Template Parameters:

Dataloader requires defaults to using arma::mat for training features and prediction however those of who want to play around with other armadillo types can simply pass template parameters to change them.

DatasetX : Datatype for loading input features.
DatasetY : Datatype for prediction features.
ScalerType : mlpack's Scaler Object for scaling features.

1. Loading Popular datasets

Use our constructor to pass the required information about the dataset that you want to load and we will download it, extract it and process it so that it's ready to use. For supported datasets take a look at this list.

Constructor Parameters

For simply trying out our dataloader without any hassle, just pass the dataset name and whether or not to shuffle data and you are done. For example, Loading mnist dataset is very simple.

Simple Usage

Dataloader<> dataloader("mnist", true);

This will fill TrainFeatures, TrainLabels, ValidationFeatures, ValidationLabels and TestFeatures for the dataloader. We will discuss them in detail below.

Advanced parameters: Currently we are working on providing support for augmentation support and we will update the tutorial with the same.

datasetPath : Path or name of dataset.
shuffle : Whether or not to shuffle the data.
ratio : Ratio for train-test split. Defaults to 0.75.
useScaler : Use feature scaler for pre-processing the dataset. Defaults to false.
augmentation : Adds augmentation to training data only. Defaults to an empty vector.
augmentationProbability : Probability of applying augmentation on dataset. Defaults to 0.2.

Advanced Usage

With the help of the above parameters you can use features such as scaling and augmentation to make your model robust. A sample usage is shown below.

Note: Augmentation class is under development.

Dataloader<arma::mat, arma::mat, mlpack::data::MinMaxScaler> dataloader("Pascal-VOC-detection",
    true, 0.7, true, {"horizontal-flip", "vertical-flip"}, 0.2);

Refer to accessor methods in data loader to understand how to use data loader for training and testing.

2. Loading Other datasets

You can use our data loaders to load any type of dataset you want. We are currently developing Image data loaders to get images path from either CSVs or directories. Till then, we only support CSV datasets as part of our data loader.

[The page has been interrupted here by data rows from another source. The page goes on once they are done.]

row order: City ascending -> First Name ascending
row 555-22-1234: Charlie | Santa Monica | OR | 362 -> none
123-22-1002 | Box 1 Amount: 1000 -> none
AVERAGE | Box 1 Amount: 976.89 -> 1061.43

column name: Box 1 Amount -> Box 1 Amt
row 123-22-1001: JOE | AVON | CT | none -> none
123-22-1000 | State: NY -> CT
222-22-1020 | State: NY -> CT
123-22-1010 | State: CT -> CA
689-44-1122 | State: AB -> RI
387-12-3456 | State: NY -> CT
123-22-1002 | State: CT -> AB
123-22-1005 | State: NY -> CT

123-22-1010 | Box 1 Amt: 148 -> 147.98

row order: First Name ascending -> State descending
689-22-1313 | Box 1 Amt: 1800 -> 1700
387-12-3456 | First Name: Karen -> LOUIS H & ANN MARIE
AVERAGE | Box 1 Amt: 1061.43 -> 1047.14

Note : We support wrapped indices in our data loader i.e. using index such as -1 implies last column / row and so on.

Downloading datasets In case your dataset is hosted on a server somewhere, you can use our utility functions to download it.

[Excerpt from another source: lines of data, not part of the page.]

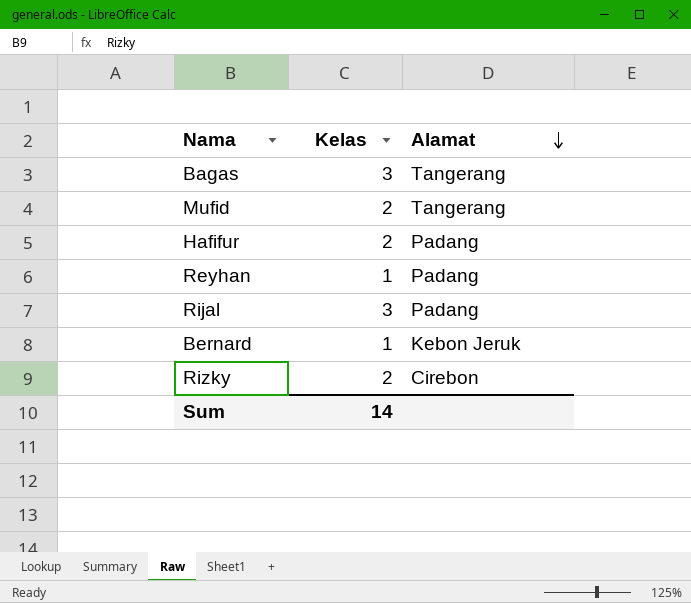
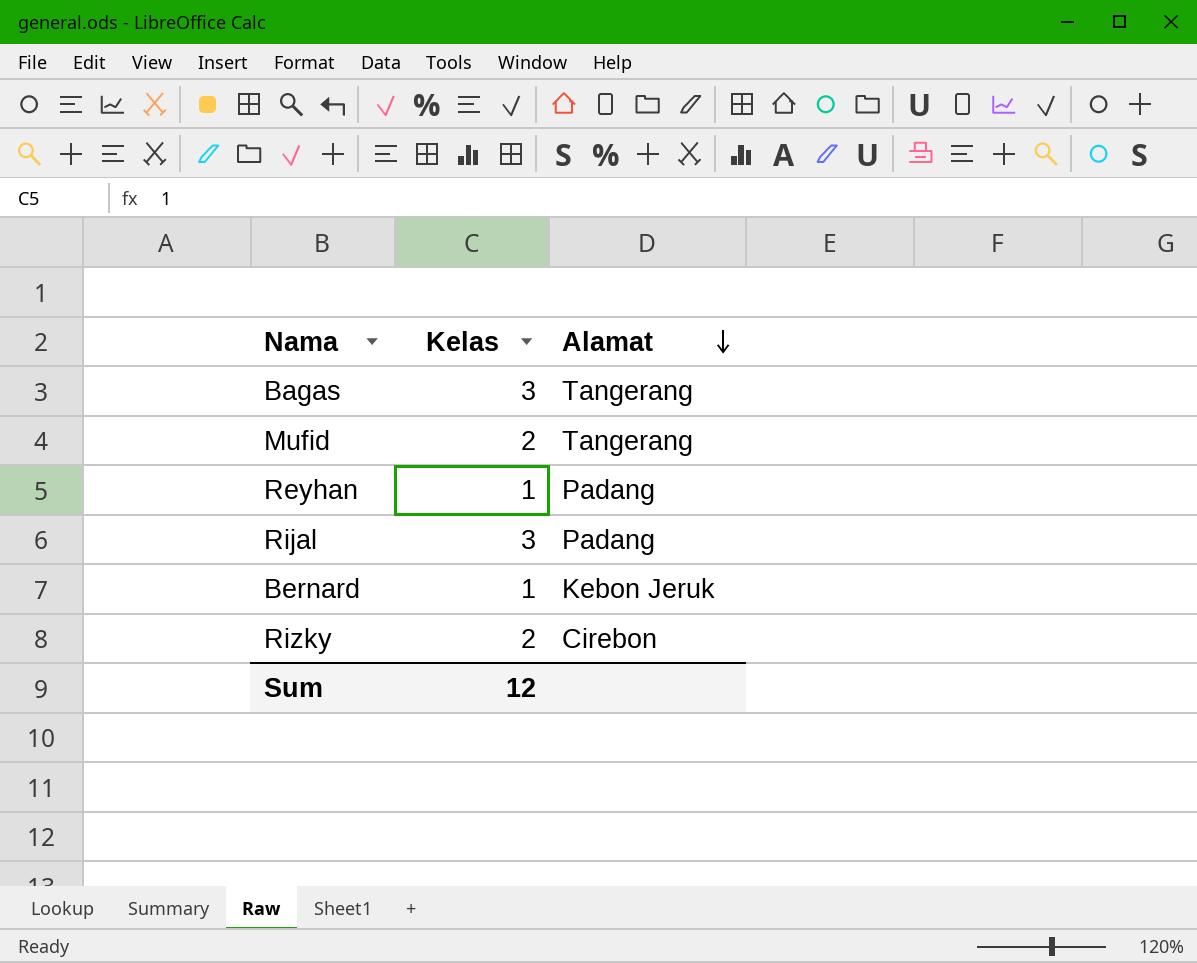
row Hafifur: 2 | Padang -> none
Sum | Kelas: 14 -> 12

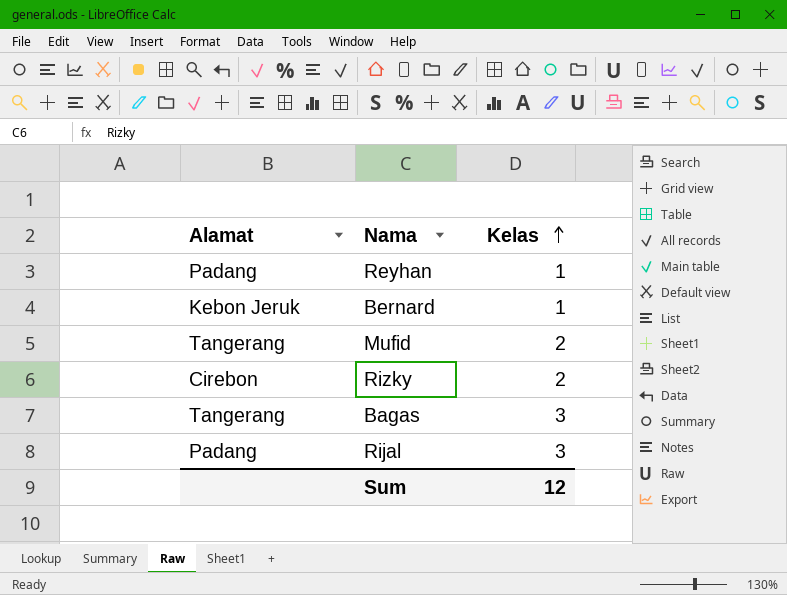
row order: Alamat descending -> Kelas ascending
column Alamat | position: 3 -> 1

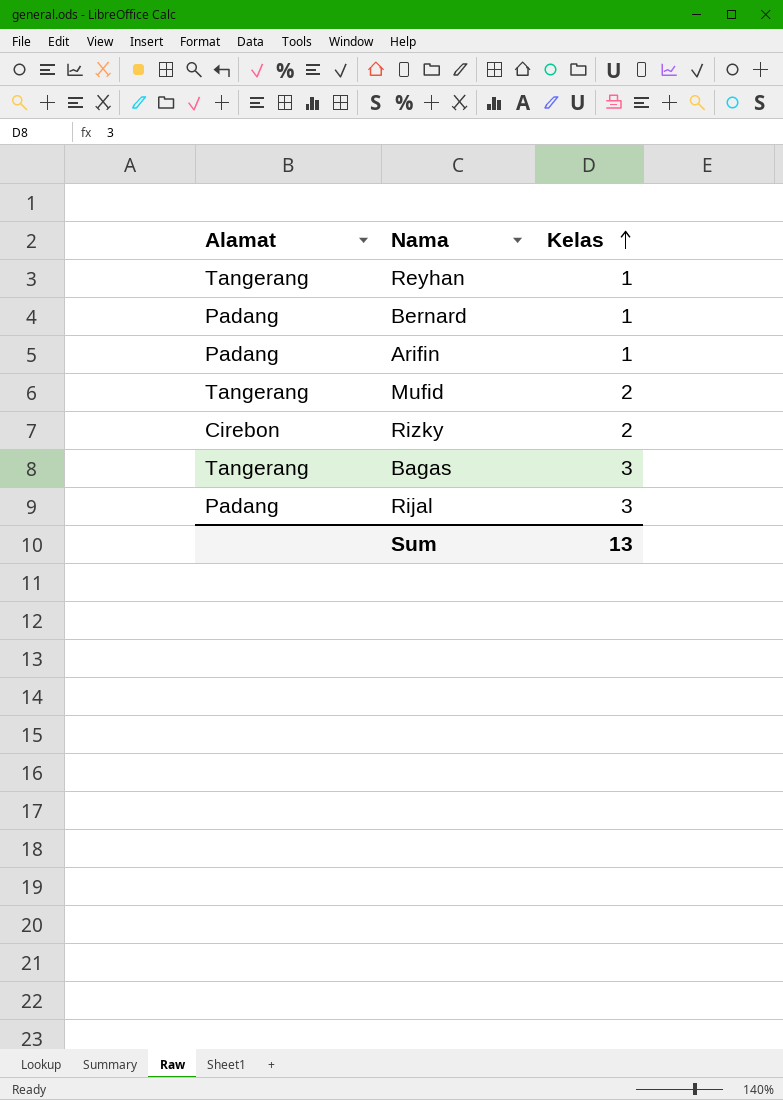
Reyhan | Alamat: Padang -> Tangerang
Bernard | Alamat: Kebon Jeruk -> Padang
row Arifin: none -> Padang | 1
Sum | Kelas: 12 -> 13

Utils::DownloadFile("path-in-mlpack-server", "path-where-to-save-the-dataset")

For more details on how to use it to download files from other servers refer to our Utils tutorial wiki page.

Usage

Use the default constructor to create the data loader object. Then use one of our data loader methods to load the data.

Load CSV Method

This method can be used to load CSVs and preprocess the loaded data.

Load CSV Usage

You can simply load a CSV, scale it, perform train-test split and split the data into input features and output labels.

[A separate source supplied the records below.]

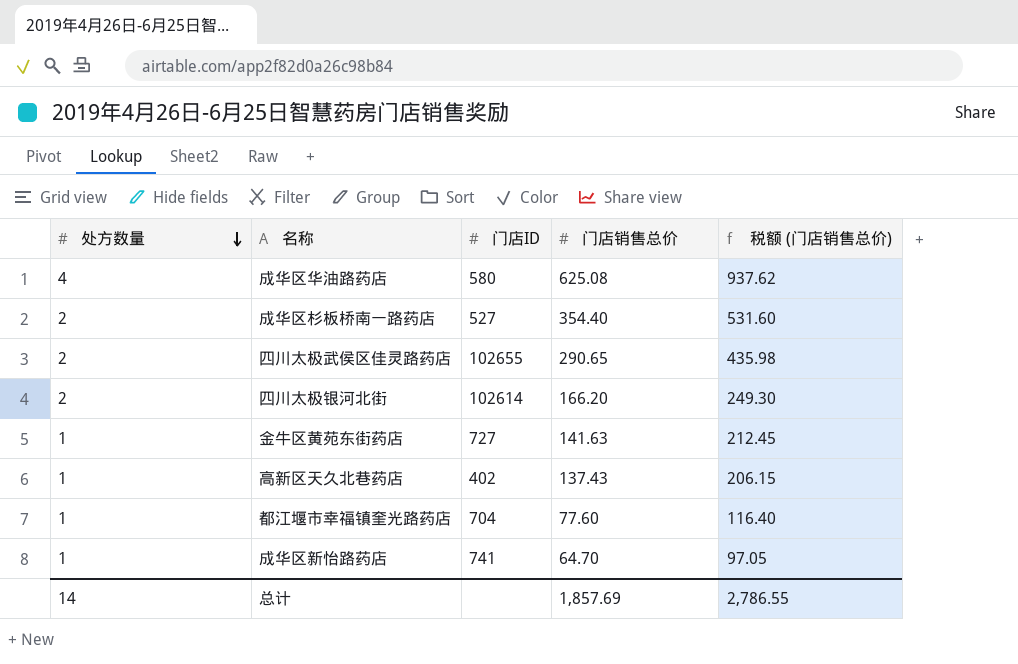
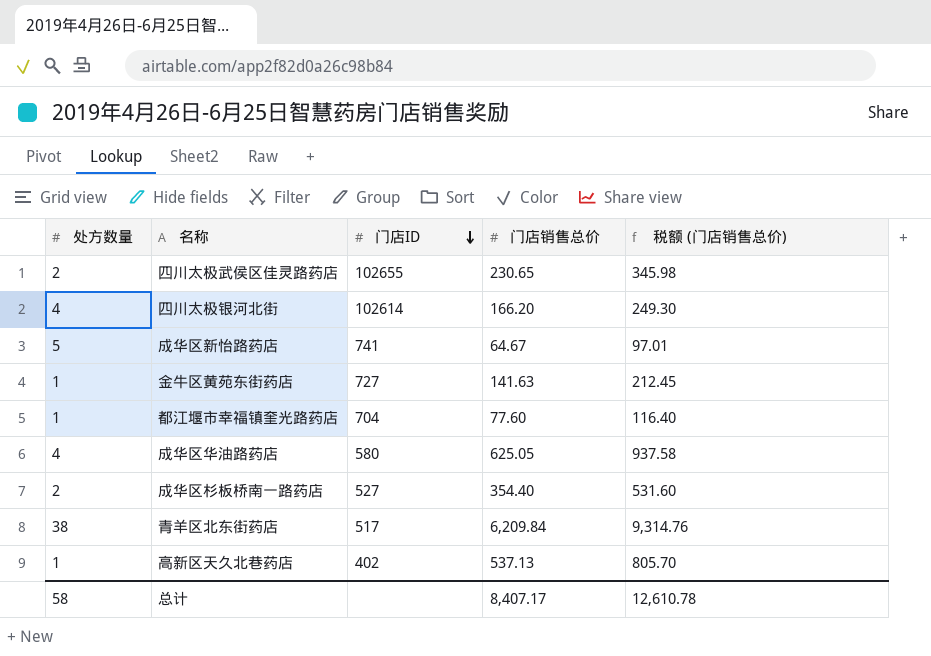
row order: 处方数量 descending -> 门店ID descending
四川太极武侯区佳灵路药店 | 门店销售总价: 290.65 -> 230.65
四川太极武侯区佳灵路药店 | 税额 (门店销售总价): 435.98 -> 345.98
四川太极银河北街 | 处方数量: 2 -> 4
成华区新怡路药店 | 处方数量: 1 -> 5
成华区新怡路药店 | 门店销售总价: 64.70 -> 64.67
成华区新怡路药店 | 税额 (门店销售总价): 97.05 -> 97.01
成华区华油路药店 | 门店销售总价: 625.08 -> 625.05
成华区华油路药店 | 税额 (门店销售总价): 937.62 -> 937.58
row 青羊区北东街药店: none -> 38 | 517 | 6,209.84 | 9,314.76
高新区天久北巷药店 | 门店销售总价: 137.43 -> 537.13
高新区天久北巷药店 | 税额 (门店销售总价): 206.15 -> 805.70
总计 | 处方数量: 14 -> 58
总计 | 门店销售总价: 1,857.69 -> 8,407.17
总计 | 税额 (门店销售总价): 2,786.55 -> 12,610.78

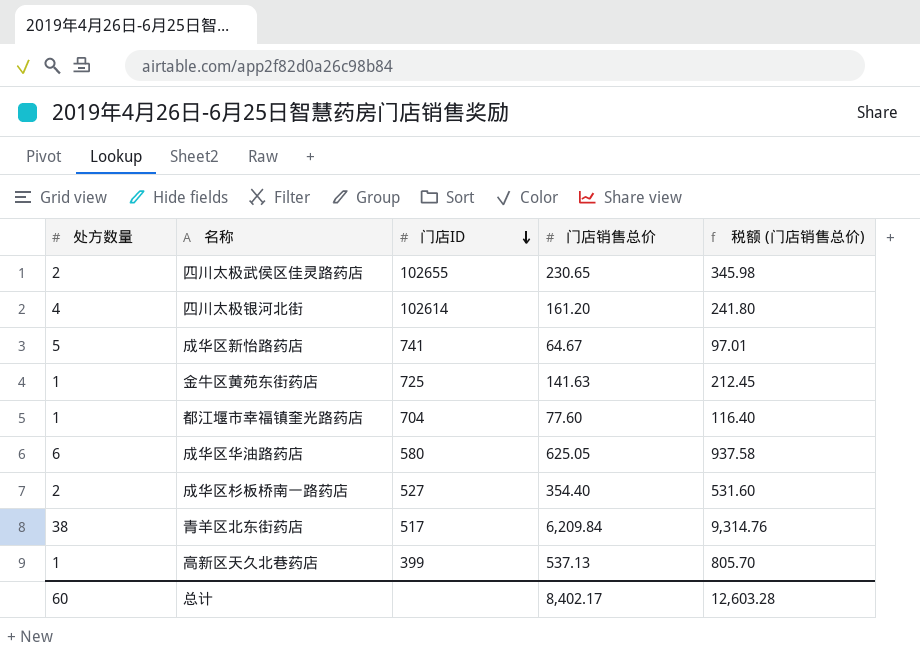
四川太极银河北街 | 门店销售总价: 166.20 -> 161.20
四川太极银河北街 | 税额 (门店销售总价): 249.30 -> 241.80
金牛区黄苑东街药店 | 门店ID: 727 -> 725
成华区华油路药店 | 处方数量: 4 -> 6
高新区天久北巷药店 | 门店ID: 402 -> 399
总计 | 处方数量: 58 -> 60
总计 | 门店销售总价: 8,407.17 -> 8,402.17
总计 | 税额 (门店销售总价): 12,610.78 -> 12,603.28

datasetPath : Path to the dataset.
loadTrainData : Boolean to determine whether data will be stored for
                training or testing. If true, data will be loaded for training.
                Note: This option augmentation to NULL, set ratio to 1 and
                scaler will be used to only transform the test data.
shuffle : Boolean to determine whether or not to shuffle the data.
ratio : Ratio for train-test split.
useScaler : Fits the scaler on training data and transforms dataset.
dropHeader : Drops the first row from CSV.
startInputFeatures : First Index which will be fed into the model as input.
endInputFeature : Last Index which will be fed into the model as input.
startPredictionFeatures : First Index which be predicted by the model as output.
endPredictionFeatures : Last Index which be predicted by the model as output.
augmentation : Vector strings of augmentations supported by mlpack.
augmentationProbability : Probability of applying augmentation to a particular cell.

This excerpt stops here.